And I was afraid. Though I had done quite well as a playwright in the Mormon theatre scene in Utah, I had no guarantee that I'd have a career in a genre that actually paid writers enough to live on. To me, at that bleak moment, it looked as though "Ender's Game" might be the only successful story I'd ever write.

But I was determined to try again. This time, though, I went back to "Ender's Game" and tried to determine what it was about that story that worked. In my ignorance, I saw only the most superficial strengths of the story: The hero was a child with extraordinary ability, who goes through a great deal of personal pain inflicted by adults who are trying to exploit him. Maybe this was a pattern I could use again, thought I.

There were other patterns, of course, that I might have followed: The success of "Ender's Game" might have led me to write more military-training stories, for instance, or I might even have attempted a sequel at that time. Instead, true to a view of storytelling that I did not become conscious of until long after, I looked to the character's role in his community in order to find the essence of the tale.

I should point out, too, that I thought of "Ender's Game" as a successful story only in an artistic sense -- I knew it worked, but because it had not yet been published, I had no idea whether it would be popular.

When I set out to follow that same pattern, I knew I had to come up with another way for my new child-hero to be exceptional.

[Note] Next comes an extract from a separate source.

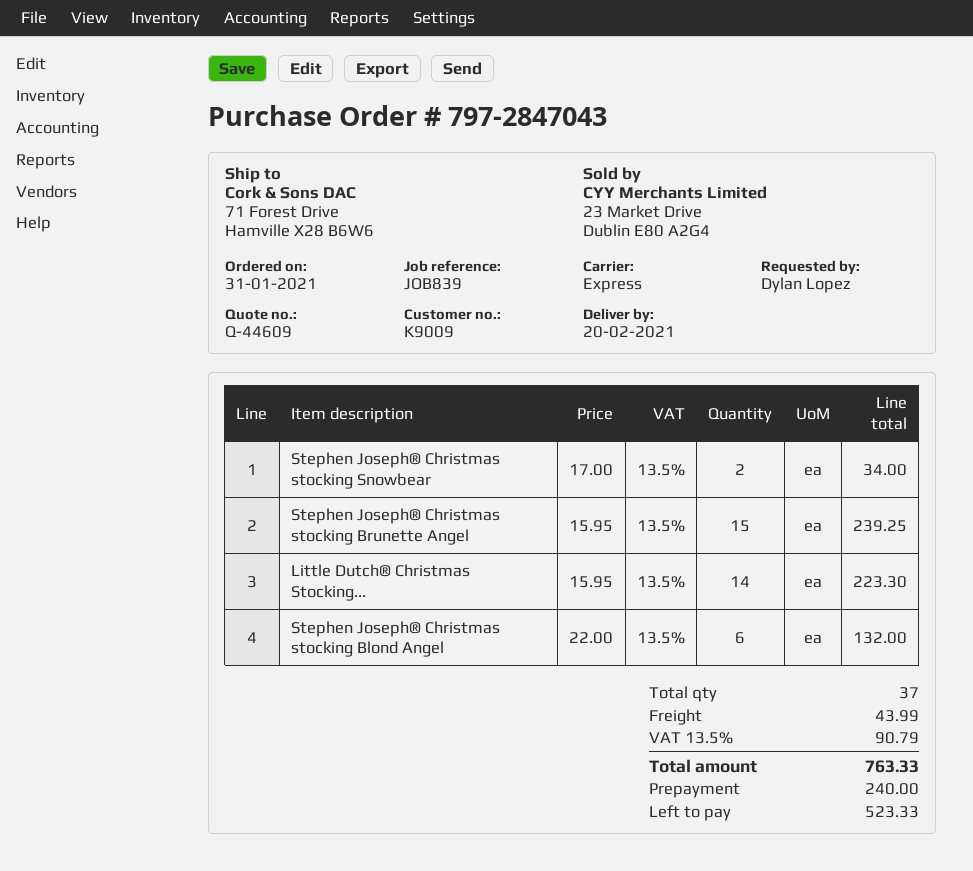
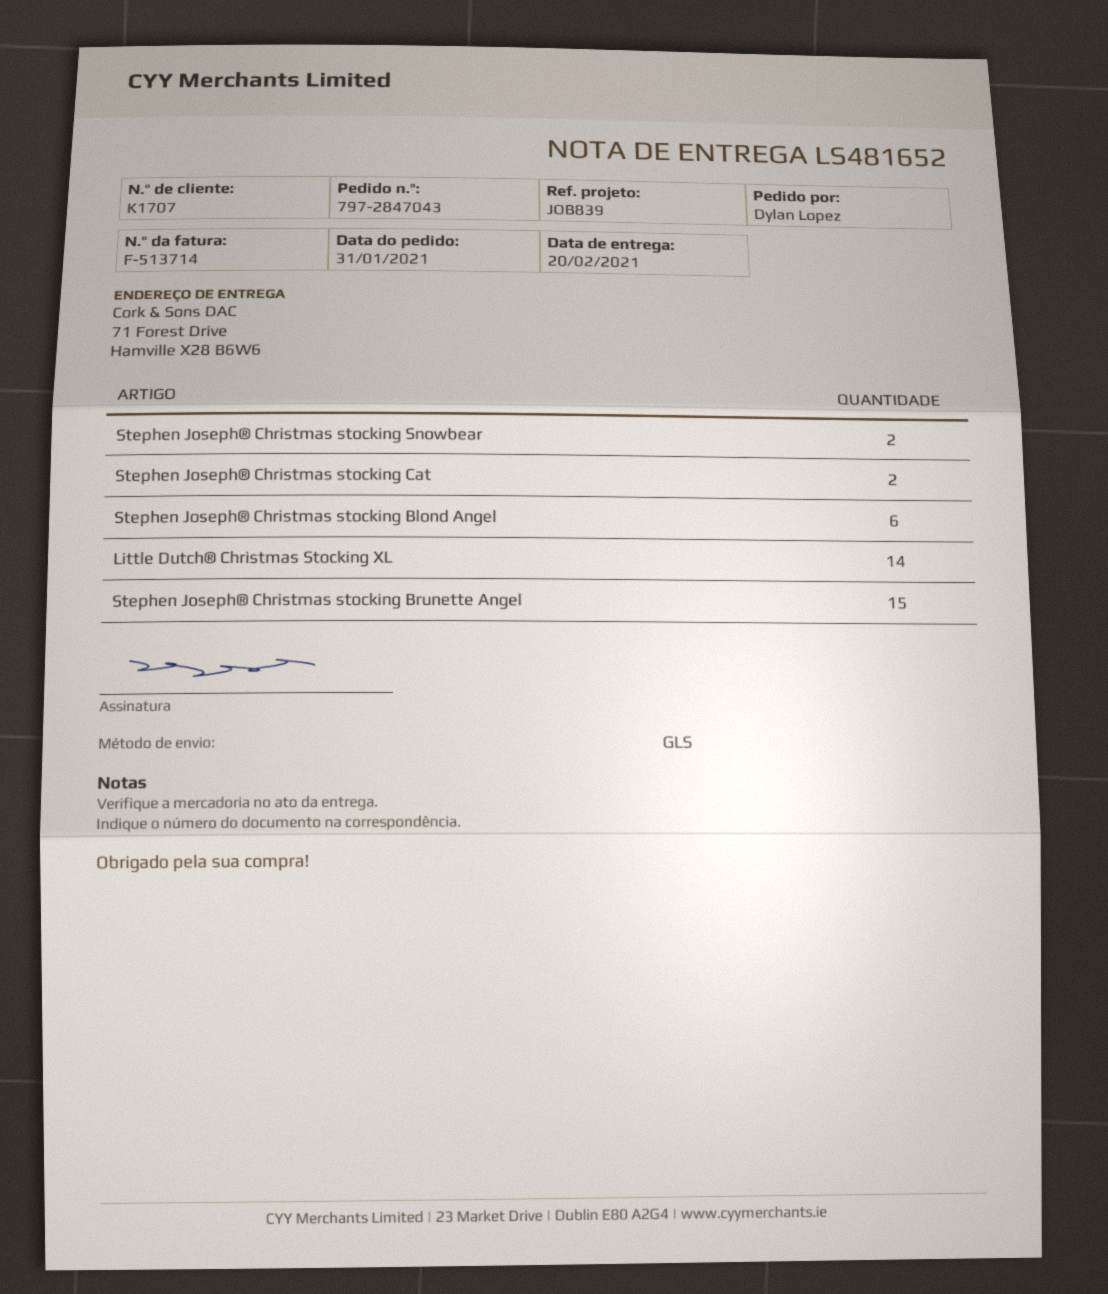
customer number: K9009 -> K1707
shipping method: express -> GLS
Stephen Joseph® Christmas stocking Cat: none -> 2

I'd used military talent with Ender; why not musical ability for my new hero? From there it was a fairly simple matter to come up with Ansset, Mikal's Songbird; though the plot doesn't follow "Ender's Game," the lifeline of the character certainly does.

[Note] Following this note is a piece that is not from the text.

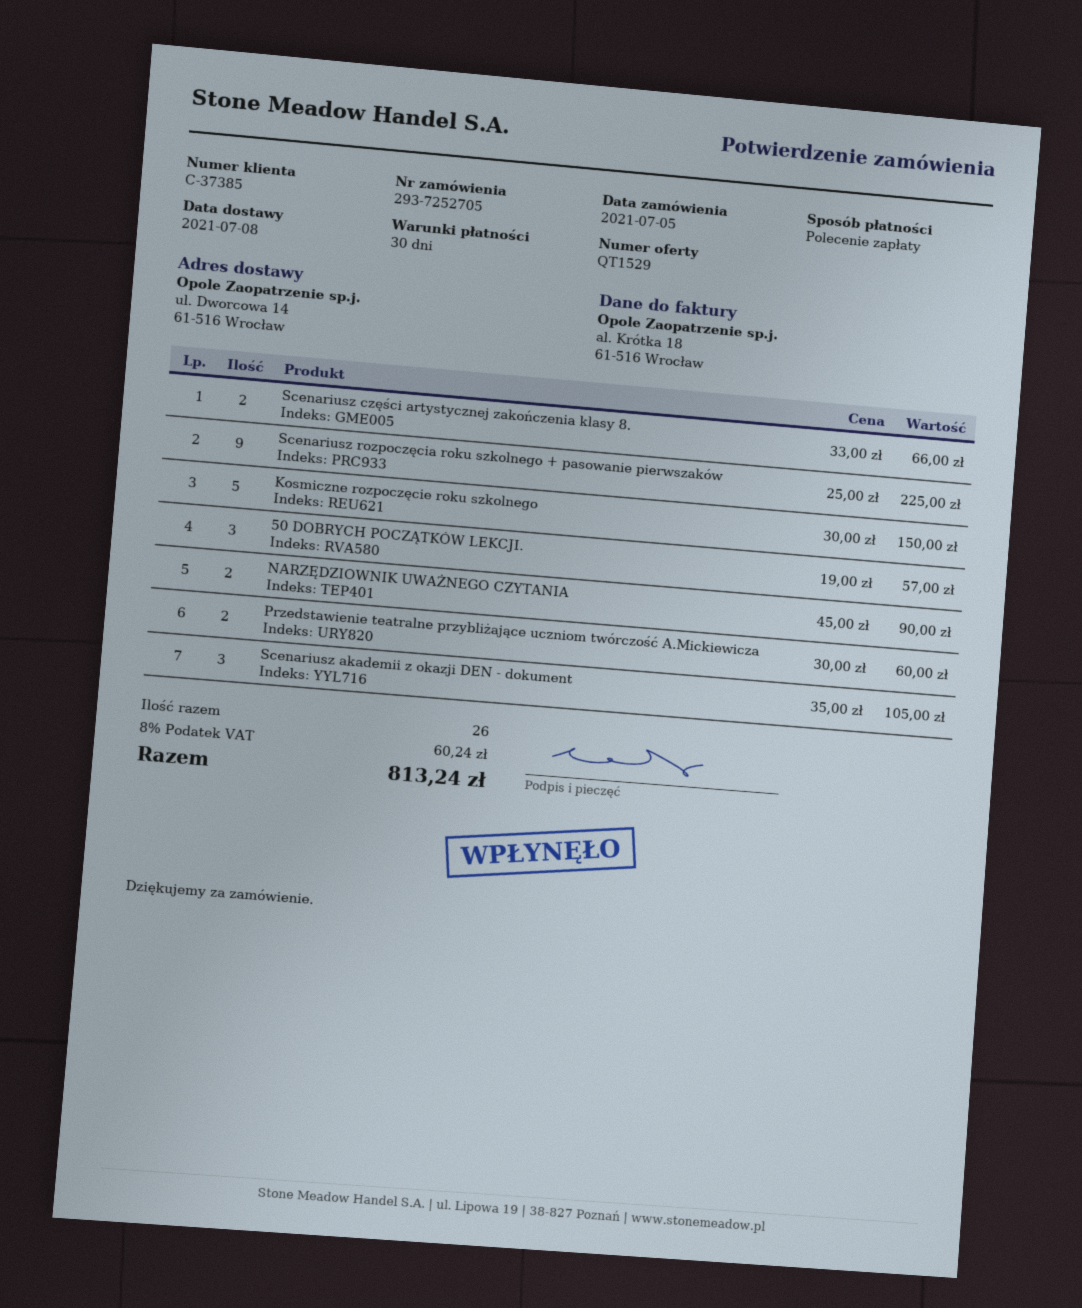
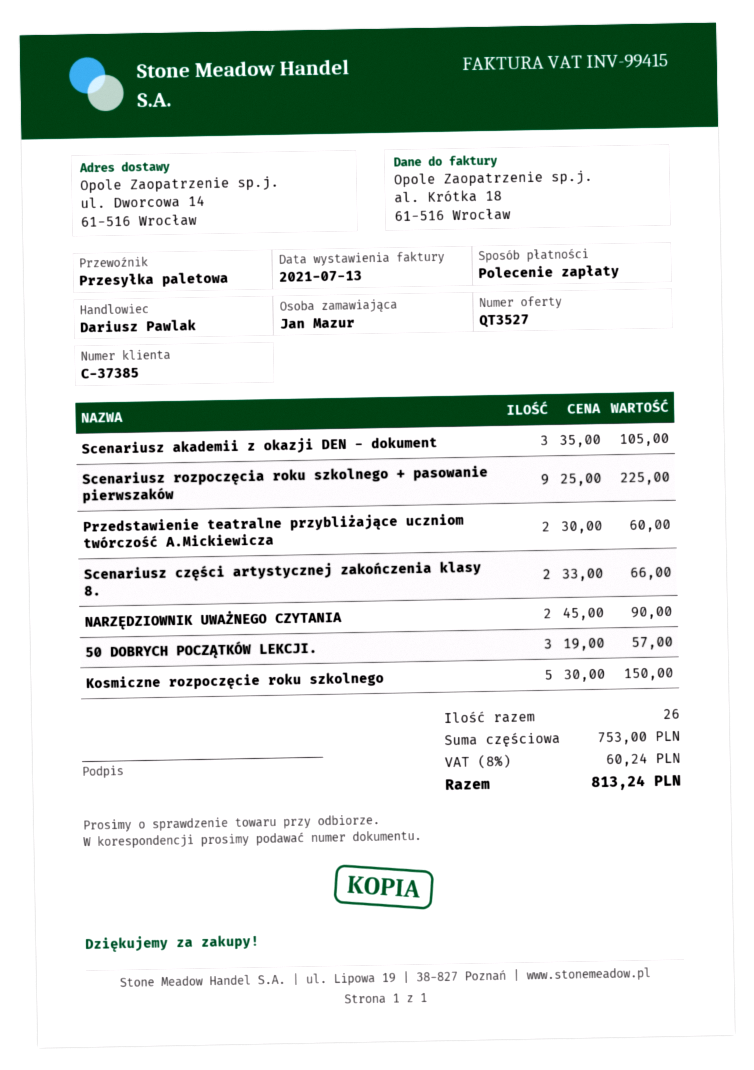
quote number: QT1529 -> QT3527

I wrote "Mikal's Songbird" quickly, and knew all through it that this story was alive the way "Ender's Game" had been alive. It was still hot from xeroxing when I stuffed it into an envelope and mailed it to Ben Bova.

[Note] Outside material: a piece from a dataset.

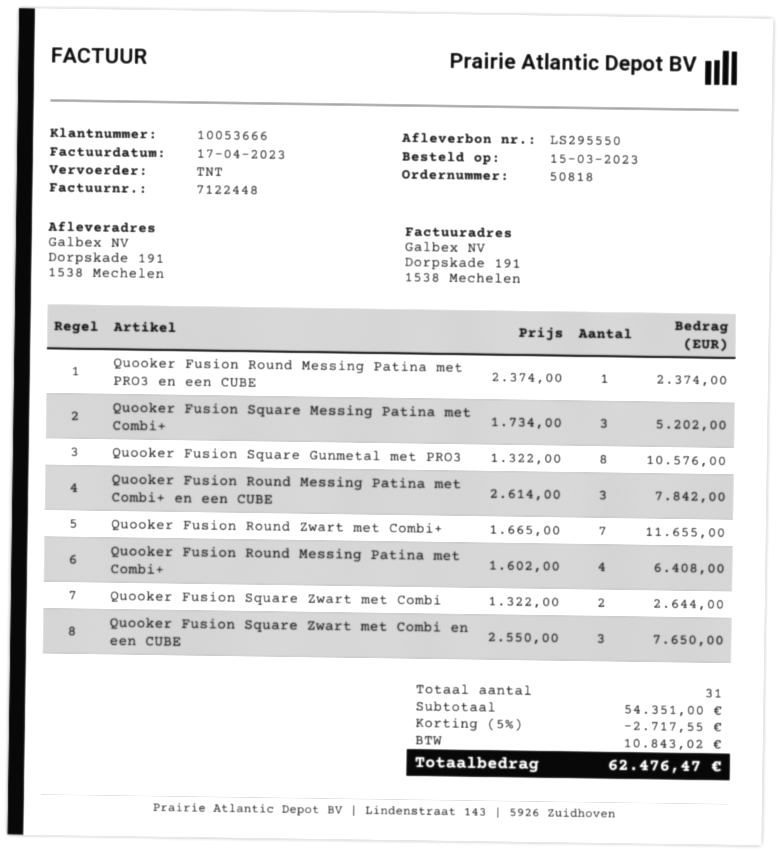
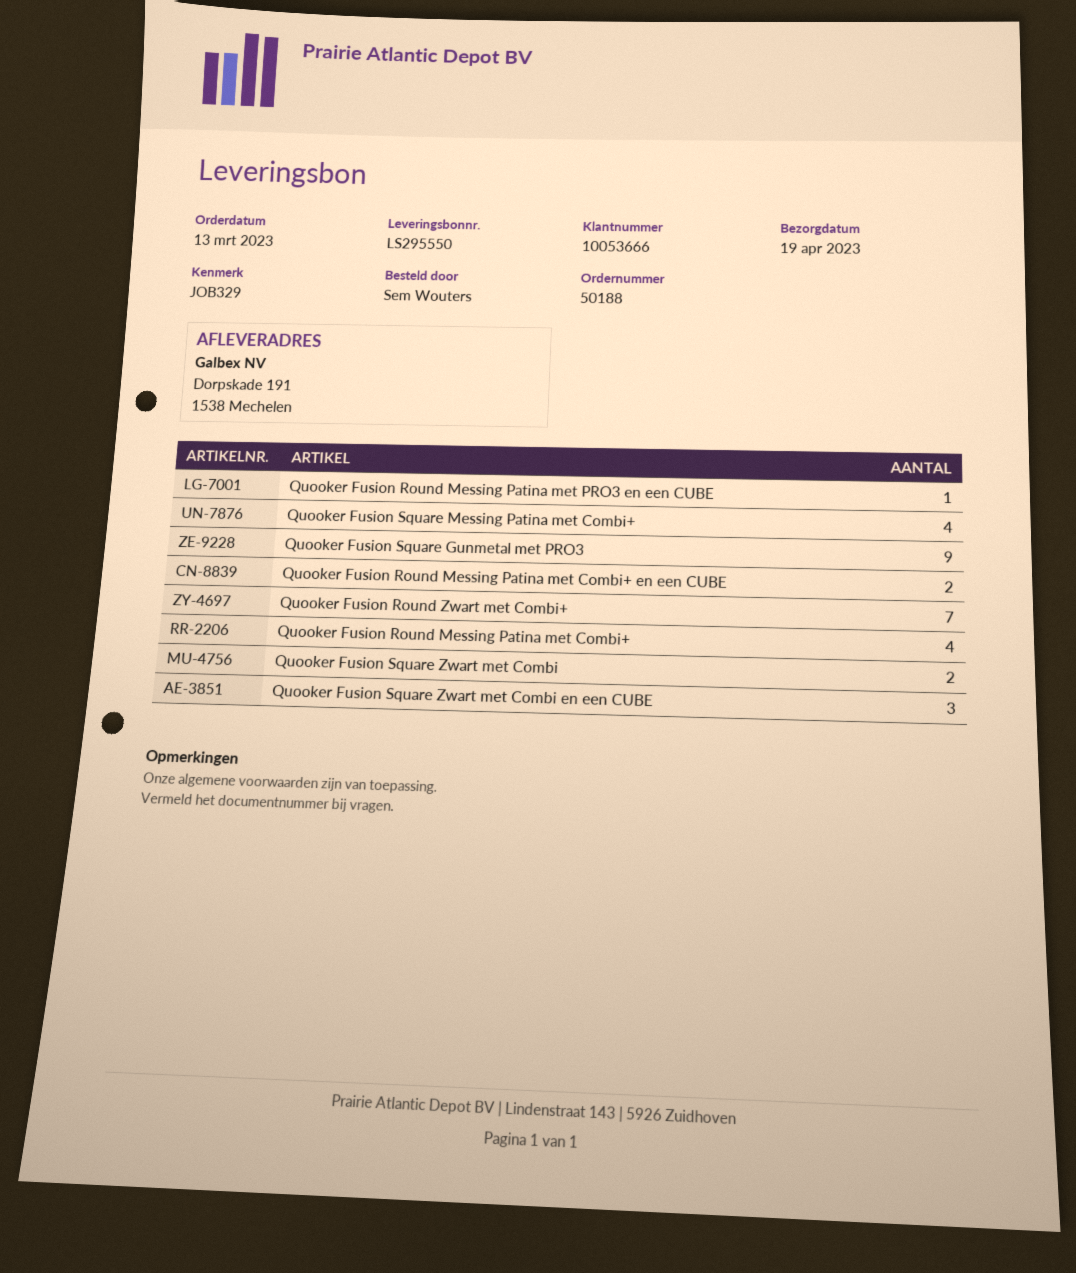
order number: 50818 -> 50188
order date: 2023-03-15 -> 2023-03-13
Quooker Fusion Square Messing Patina met Combi+: 3 -> 4
Quooker Fusion Square Gunmetal met PRO3: 8 -> 9
Quooker Fusion Round Messing Patina met Combi+ en een CUBE: 3 -> 2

A couple of days later, though, in rereading the story, I knew that there were serious problems. This didn't bother me -- I was excited about the fact that for the first time I actually understood narrative well enough to see the flaws. So I did a substantial revision of the story, and then sent the new version to Ben, with a letter asking him to toss the first version and look only at this one.

Within a few days I got a check. Ben had bought the first version, flaws and all. At that moment I knew I had a career -- not because I had found a repeatable formula, but for in fact I had not; rather because I had found a road into that place inside myself from which true stories arose. For a long time my stories have grown out of childhood and adolescence, probably because that was the role in life that I best understood -- it was not until Speaker for the Dead that I was able to work with truly adult characters, and even then the story was heavily populated with unusual children.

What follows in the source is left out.